A non-trivial portion of my consulting work over the past 10 years has been work...

lizard · 2025-05-06T02:13:40 1746497620

Just curious, what would you consider, "absurdly small amounts of data around using big data tools like spark" and what do you recommend instead?

I recently worked on some data pipelines with Databricks notebooks ala Azure Fabric. I'm currently using ~30% of our capacity and starting to get pushback to run things less frequently to reduce the load.

I'm not convinced I actually need Fabric here, but the value for me has been its the first time the company has been able to provision a platform that can handle the data at all. I have a small portion of it running into a datbase as well which has been constant complaints about volume.

At this point I can't tell if we just have unrealistic expectations about the costs of having this data that everyone wants, or if our data engineers are just completely out of touch with the current state of the industry, so Fabric is just the cost we have to pay to keep up.

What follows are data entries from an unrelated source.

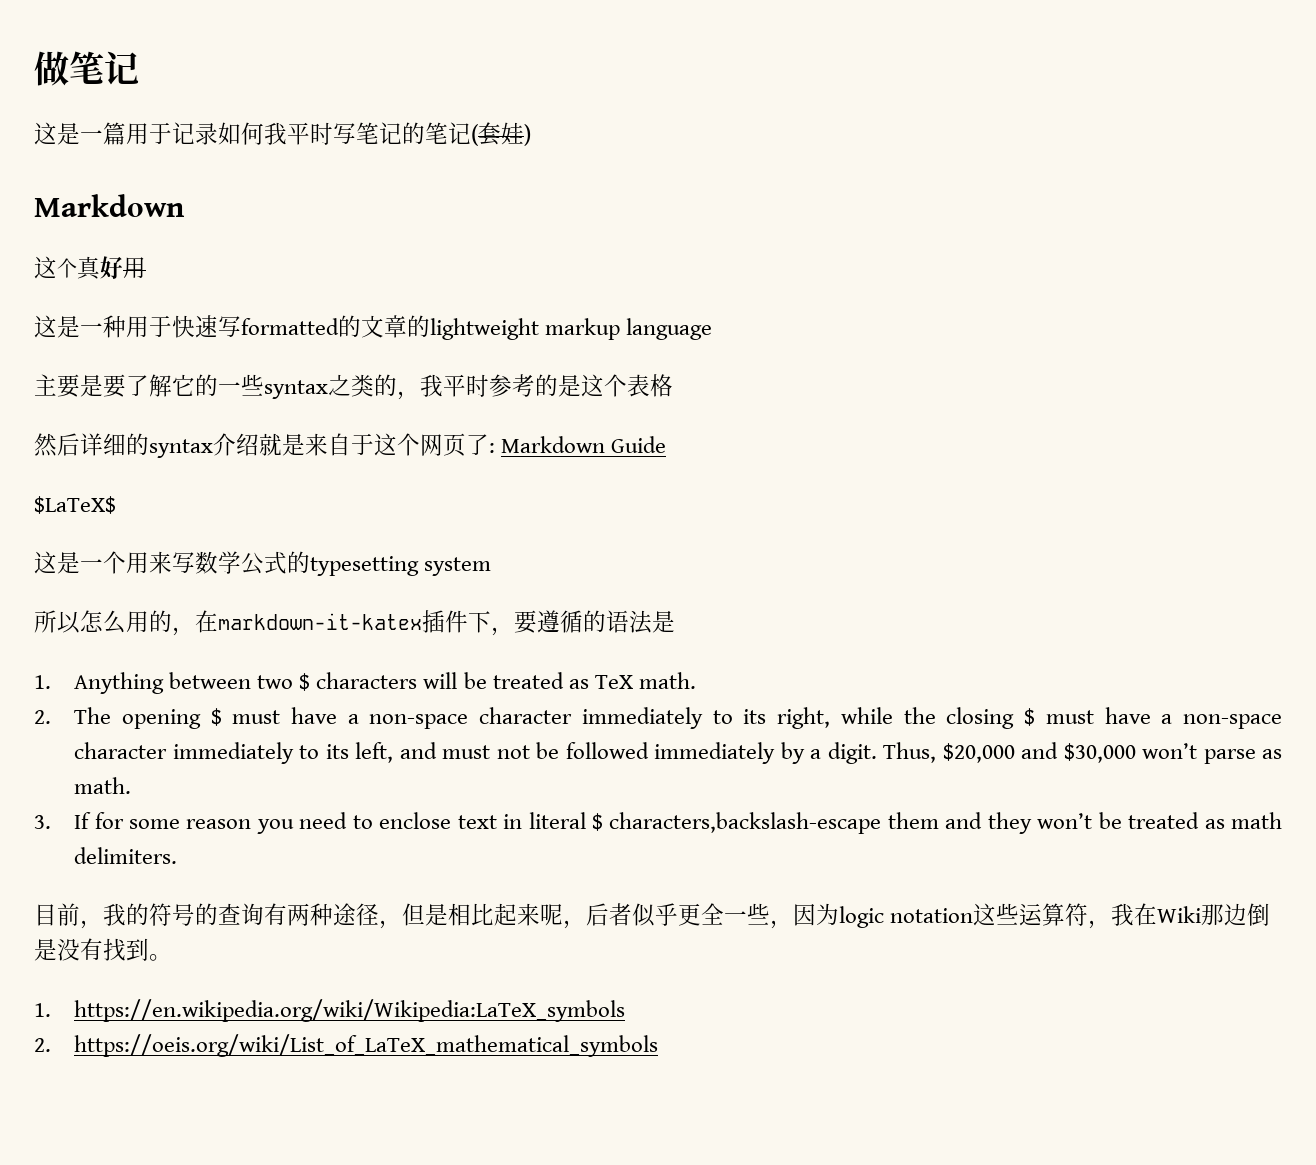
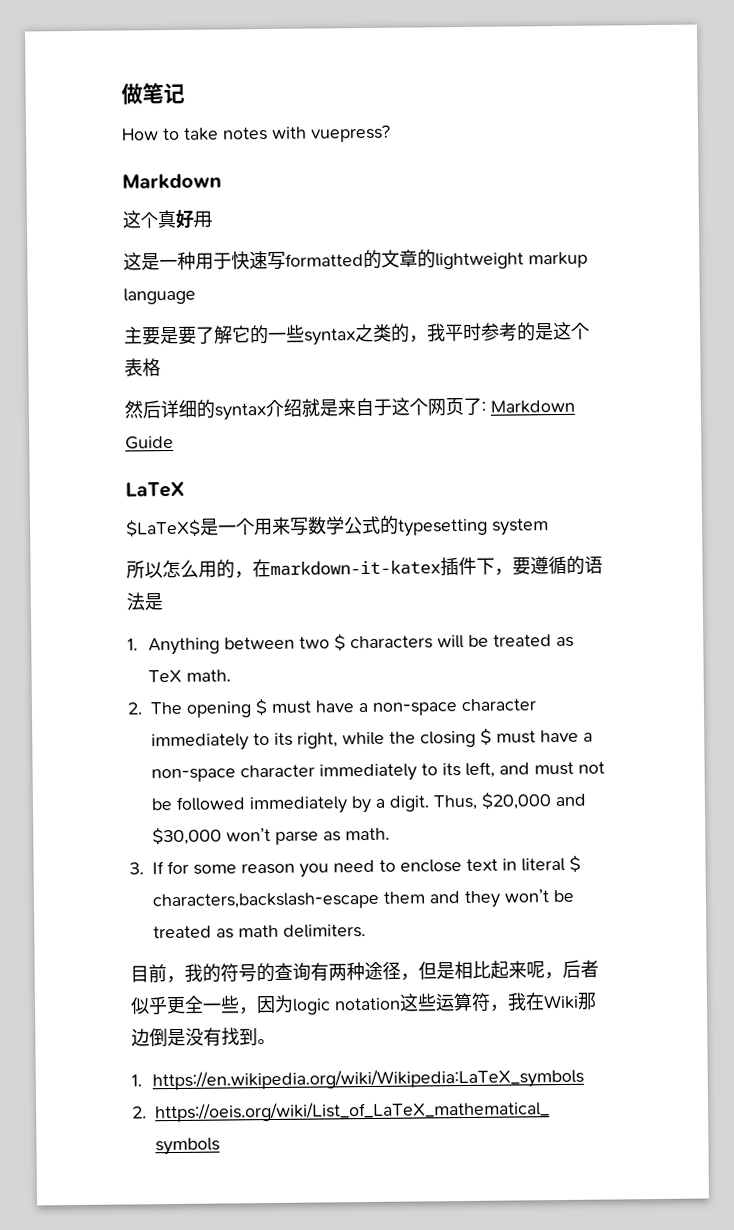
[34,122,531,146] 这是一篇用于记录如何我平时写笔记的笔记(套娃) -> [121,124,391,143] How to take notes with vuepress?
(667, 444) none -> [125,481,185,498] // LaTeX
[34,551,57,574] // 这 -> (201, 528) none

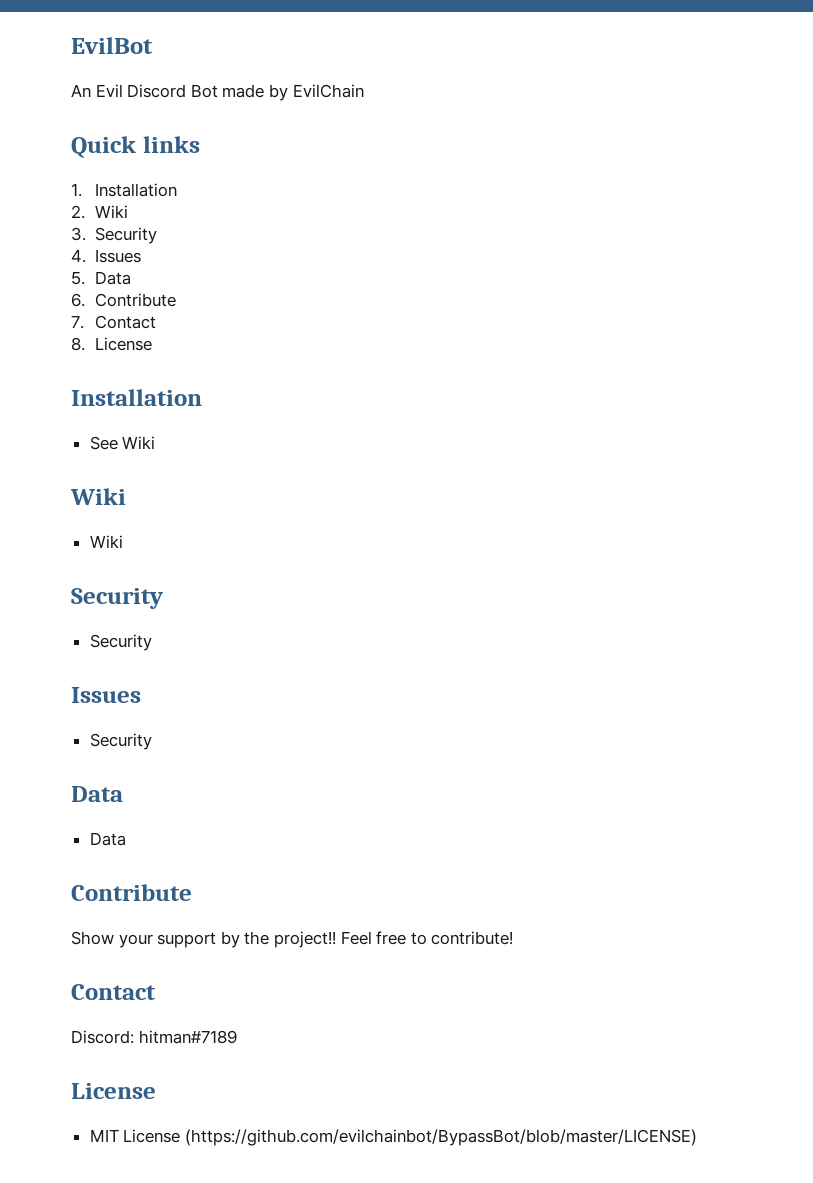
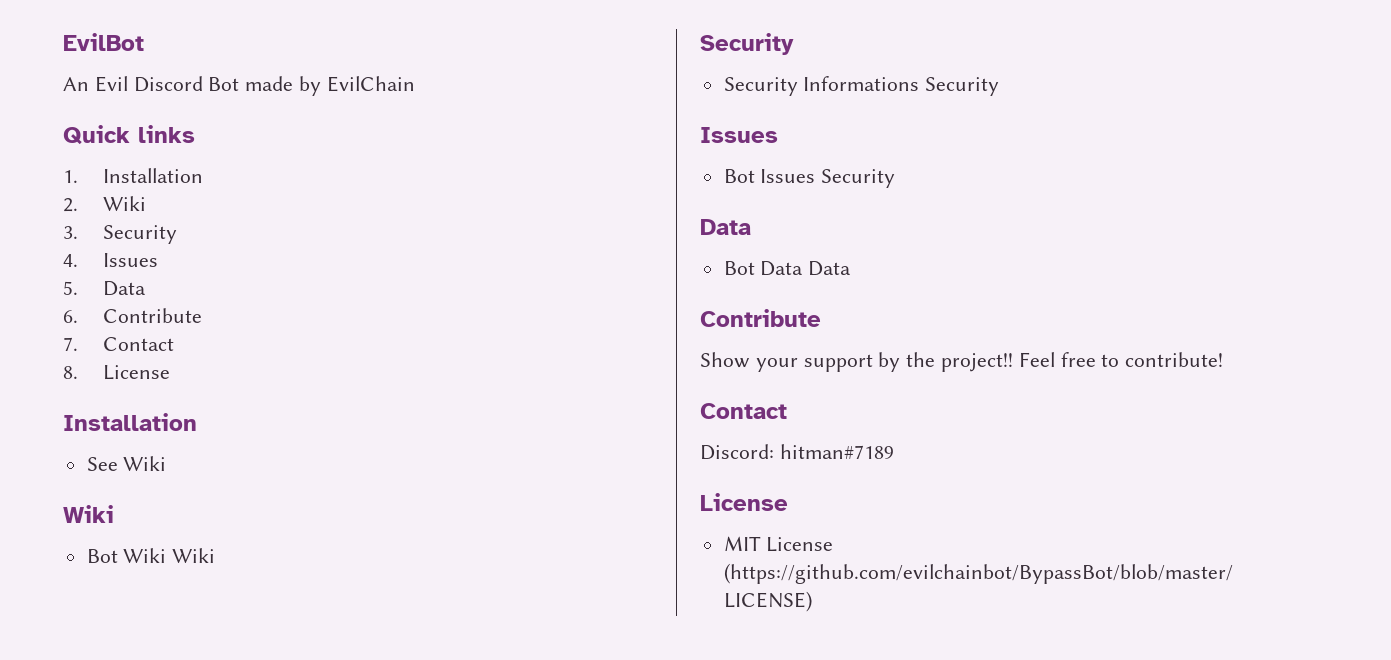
(126, 496) none -> [86,548,167,563] Bot Wiki
[71,687,141,703] // Issues // -> [803,76,1000,96] [700,127,778,143] [723,169,816,183] Informations Security // Issues // Bot Issues
(123, 794) none -> [723,261,804,276] Bot Data

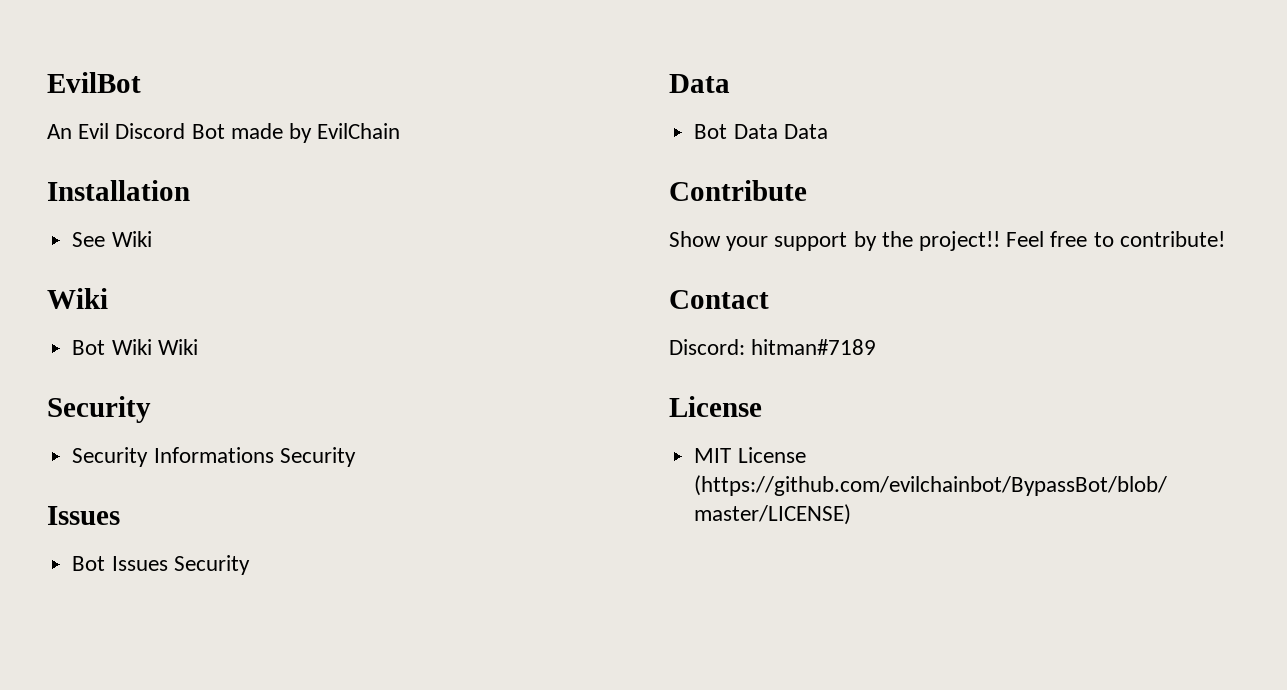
[63,125,195,145] [63,168,204,183] [63,196,147,212] [63,225,178,244] [63,253,159,267] [63,281,147,296] [63,308,203,323] [63,337,175,351] [63,365,171,380] // Quick links // 1. Installation // 2. Wiki // 3. Security // 4. Issues // 5. Data // 6. Contribute // 7. Contact // 8. License -> (401, 131) none

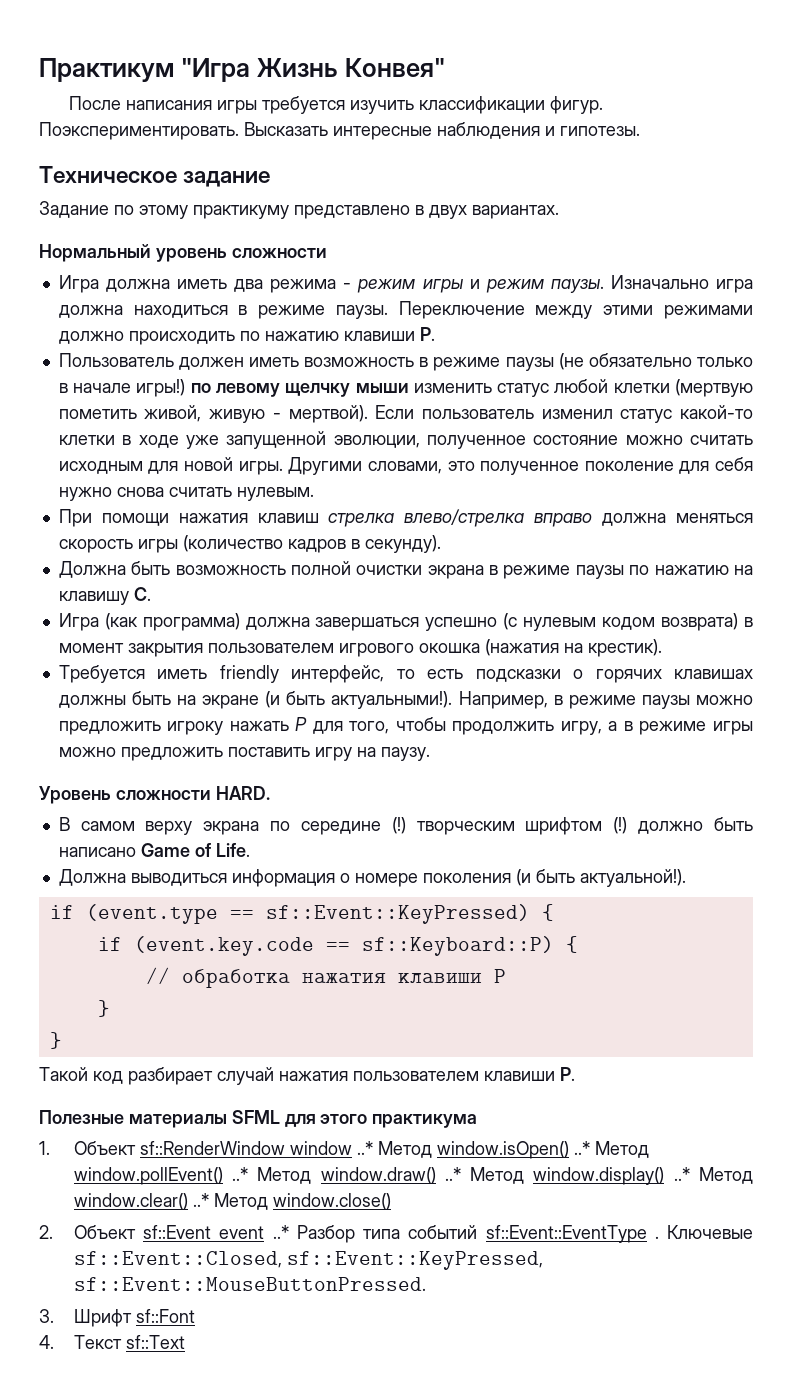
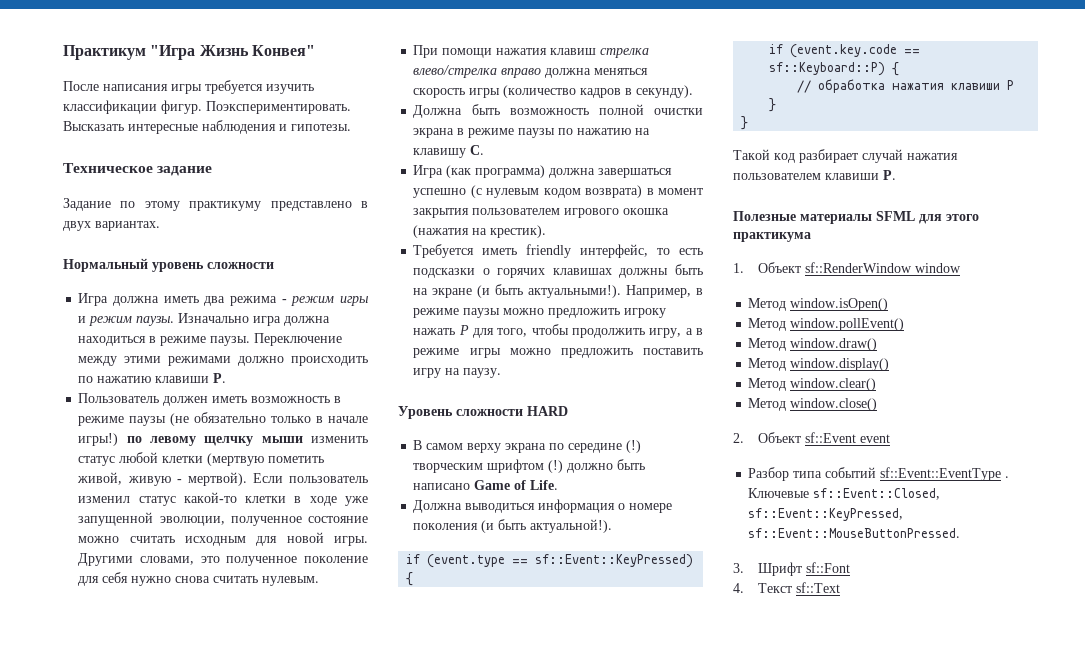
[215,786,270,800] HARD. -> [527,406,568,416] HARD
[356,1141,373,1155] ..* -> (961, 268) //
[573,1141,590,1155] ..* -> (889, 304) //
[232,1167,249,1181] ..* -> (905, 324) //
[444,1167,461,1181] ..* -> (878, 344) //
[673,1167,690,1181] ..* -> (890, 364) //
[192,1193,209,1207] ..* -> (877, 384) //
[272,1225,289,1239] ..* -> (890, 438) //

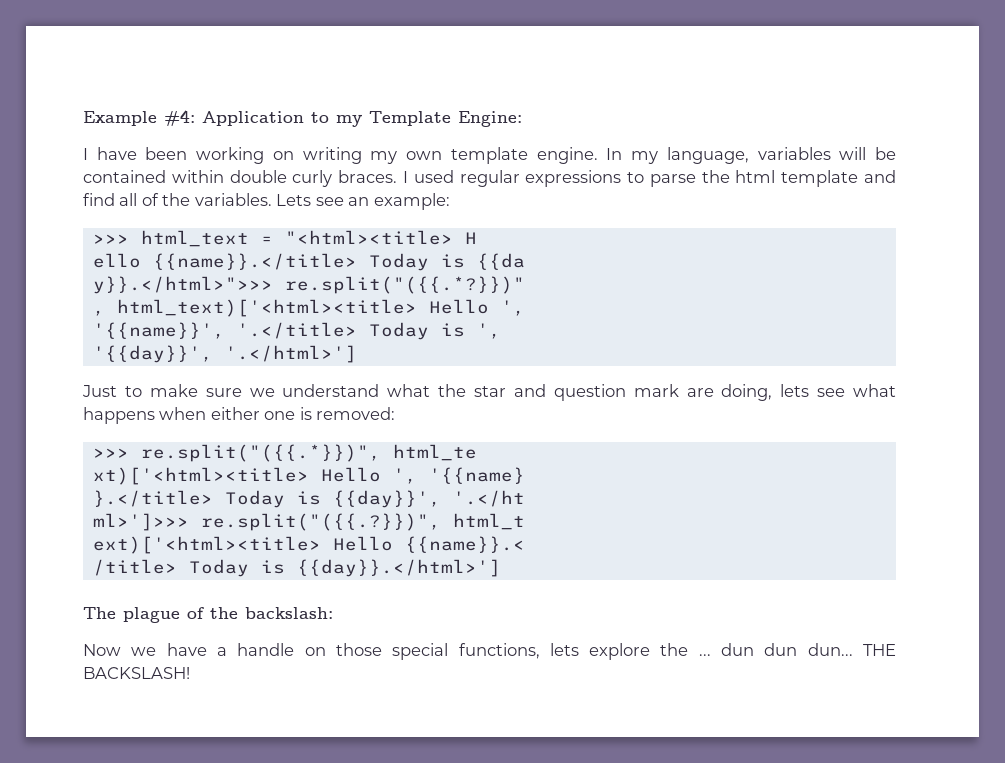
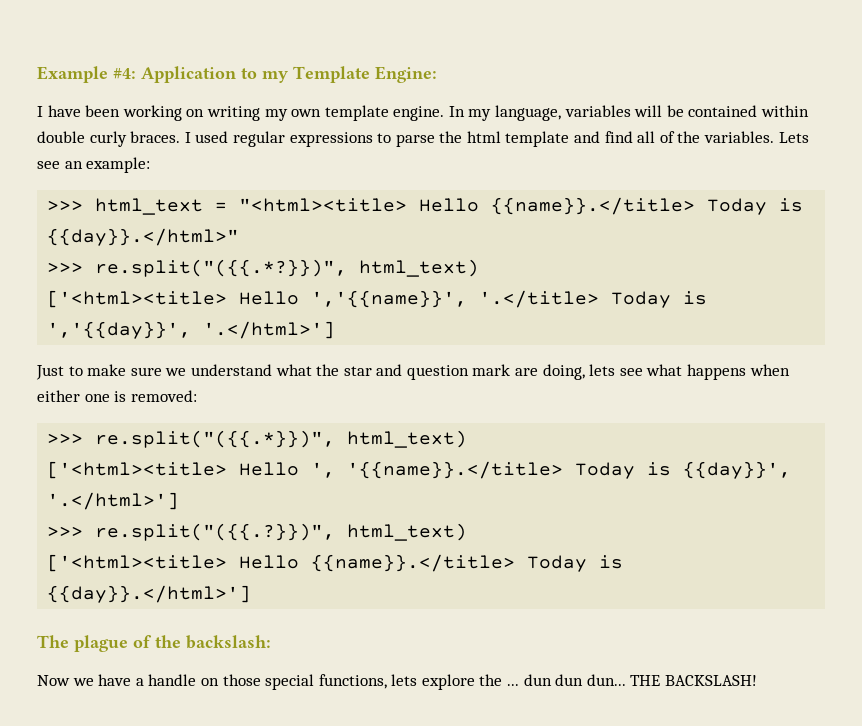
[464,232,477,244] [92,253,525,271] [92,276,525,294] [92,299,525,317] [92,322,225,339] H // ello {{name}}.</title> Today is {{da // y}}.</html>">>> re.split("({{.*?}})" // , html_text)['<html><title> Hello ', // '{{name}}', -> [419,197,804,215] [47,228,240,246] [47,259,480,277] [47,290,468,308] Hello {{name}}.</title> Today is {{day}}.</html>" // >>> re.split("({{.*?}})", html_text) // ['<html><title> Hello ','{{name}}',
[476,323,501,339] [92,345,213,363] ', // '{{day}}', -> [47,321,192,339] ','{{day}}',
[392,444,477,461] [92,467,525,485] [92,490,525,508] [92,513,525,531] [92,536,525,554] [92,559,177,576] html_te // xt)['<html><title> Hello ', '{{name} // }.</title> Today is {{day}}', '.</ht // ml>']>>> re.split("({{.?}})", html_t // ext)['<html><title> Hello {{name}}.< // /title> -> [347,430,468,448] [47,461,792,479] [47,492,180,510] [47,523,468,541] [47,554,516,572] html_text) // ['<html><title> Hello ', '{{name}}.</title> Today is {{day}}', '.</html>'] // >>> re.split("({{.?}})", html_text) // ['<html><title> Hello {{name}}.</title>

speakfreely · 2025-05-06T22:31:58 1746570718

One financial services company has hundreds of Glue jobs that are using pyspark to read and write less than 4GB of data per run. These jobs run every day.

emmelaich · 2025-05-06T01:48:06 1746496086

I'm aware of a govt agency with a few hundred gb of data using Mongo, Databricks and were being pushed towards Snowflake as well. Boggles the mind.

spratzt · 2025-05-06T07:39:23 1746517163

I used to do similar work. Back in the day I used 25 TB as the cut off point for single node design. It’s certainly larger now.

jimbokun · 2025-05-06T01:43:40 1746495820

Which is also a reason to not use Databricks, as they will cost your company money by selling gullible users things they don’t need.